Front-end code change data:

=== Section Start ===

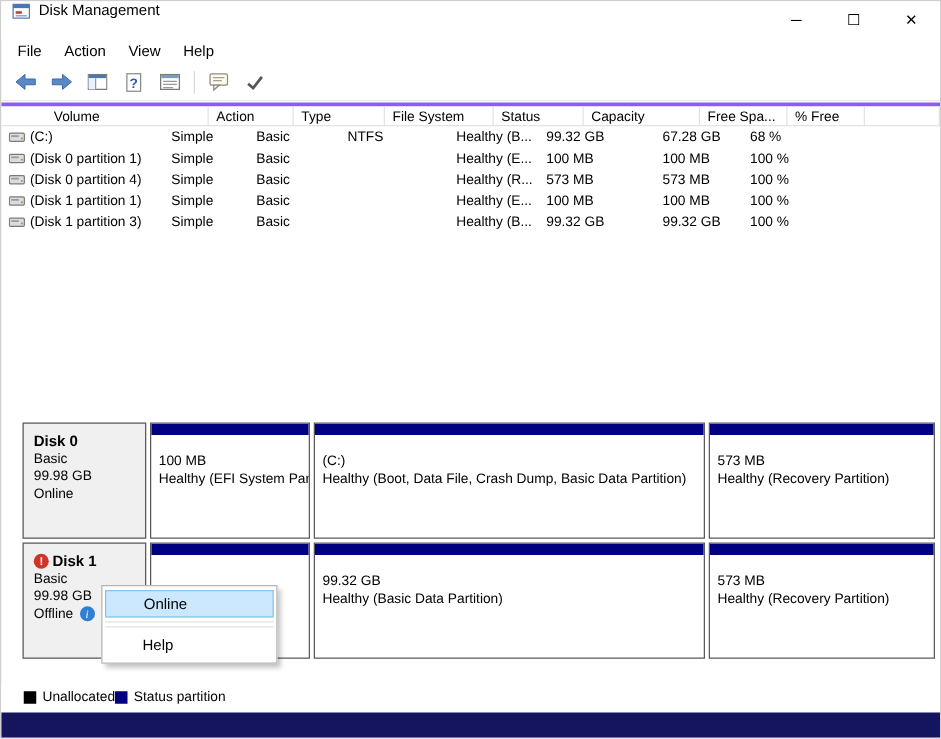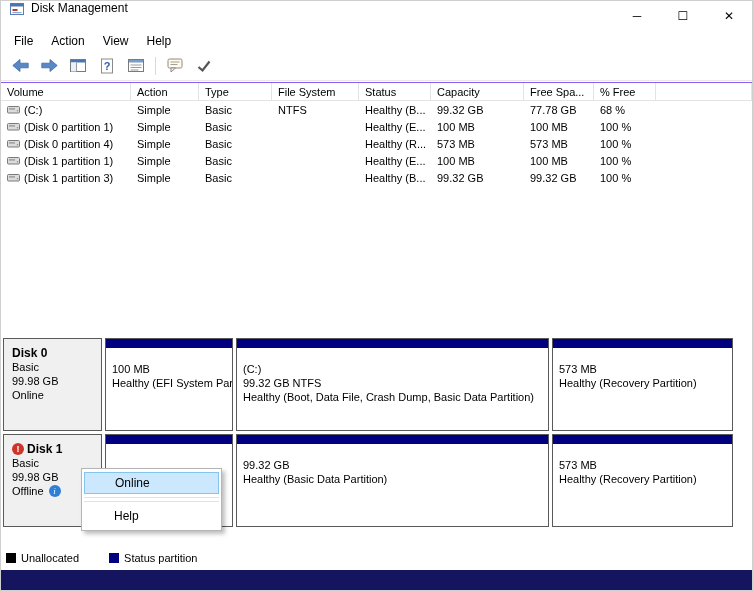"Volume" .vhead { border-top: 1px solid #8b5cf6 -> 3px solid #8b5cf6; padding-left: none -> 36px }
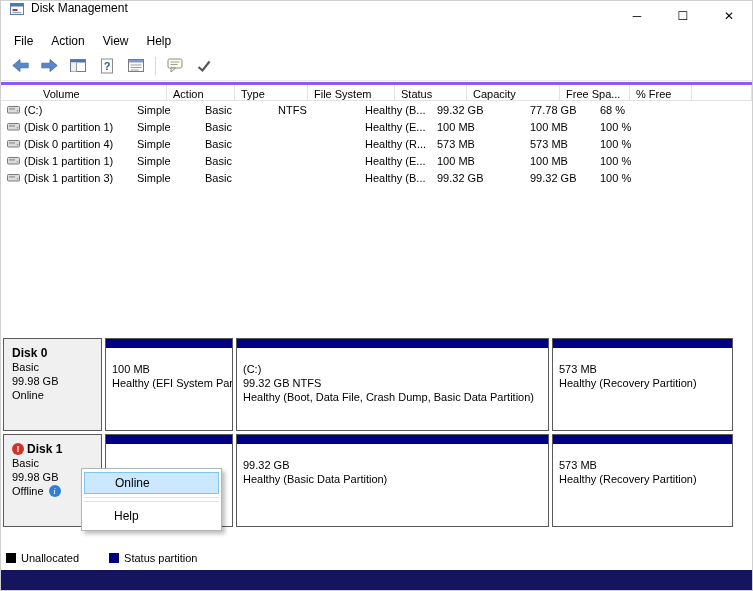"77.78 GB" div { text: 77.78 -> 67.28 }
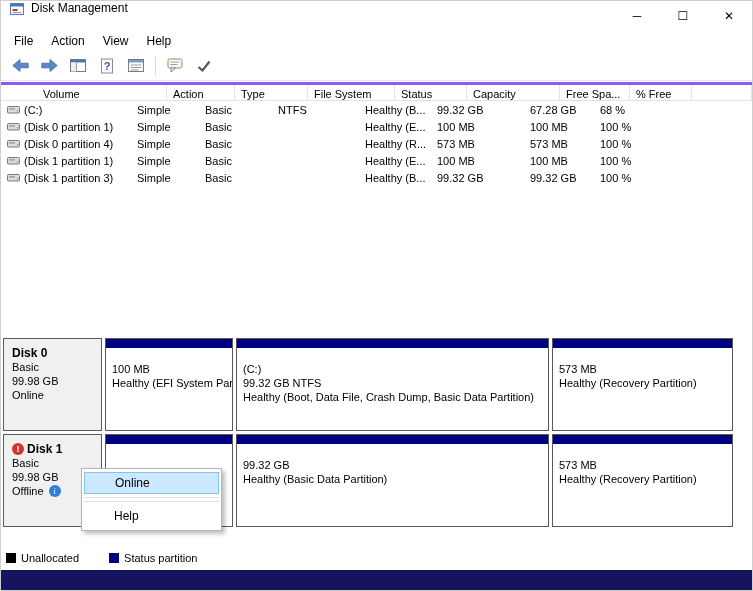"Disk 0" .disk-row { left: 2px -> 17px }
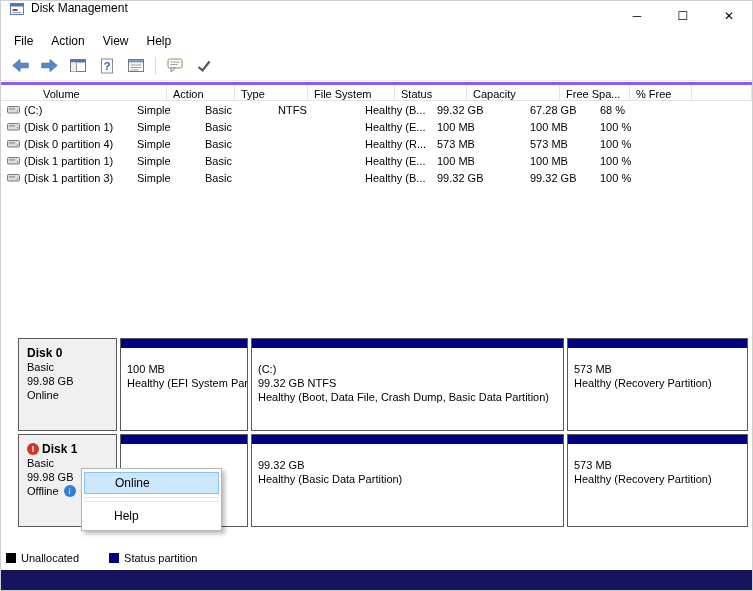"99.32 GB NTFS" div { html: <div>99.32 GB NTFS</div> -> none }
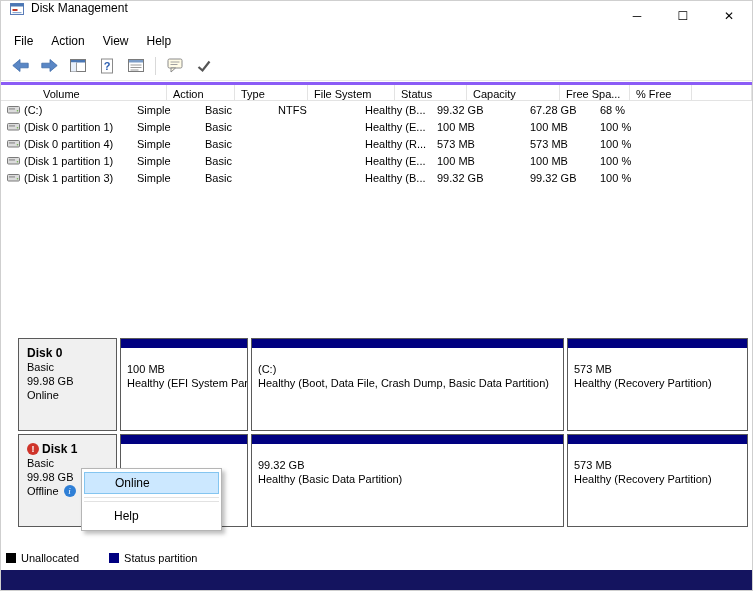"Unallocated" .legend { gap: 30px -> 0; padding-left: 5px -> 18px }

=== Section End ===

REQUIRED ACTION: Output each line of the records exactly. Any picture is skipped.

RESPONSE TO THE EXERCISE:
"Volume" .vhead { border-top: 1px solid #8b5cf6 -> 3px solid #8b5cf6; padding-left: none -> 36px }
"77.78 GB" div { text: 77.78 -> 67.28 }
"Disk 0" .disk-row { left: 2px -> 17px }
"99.32 GB NTFS" div { html: <div>99.32 GB NTFS</div> -> none }
"Unallocated" .legend { gap: 30px -> 0; padding-left: 5px -> 18px }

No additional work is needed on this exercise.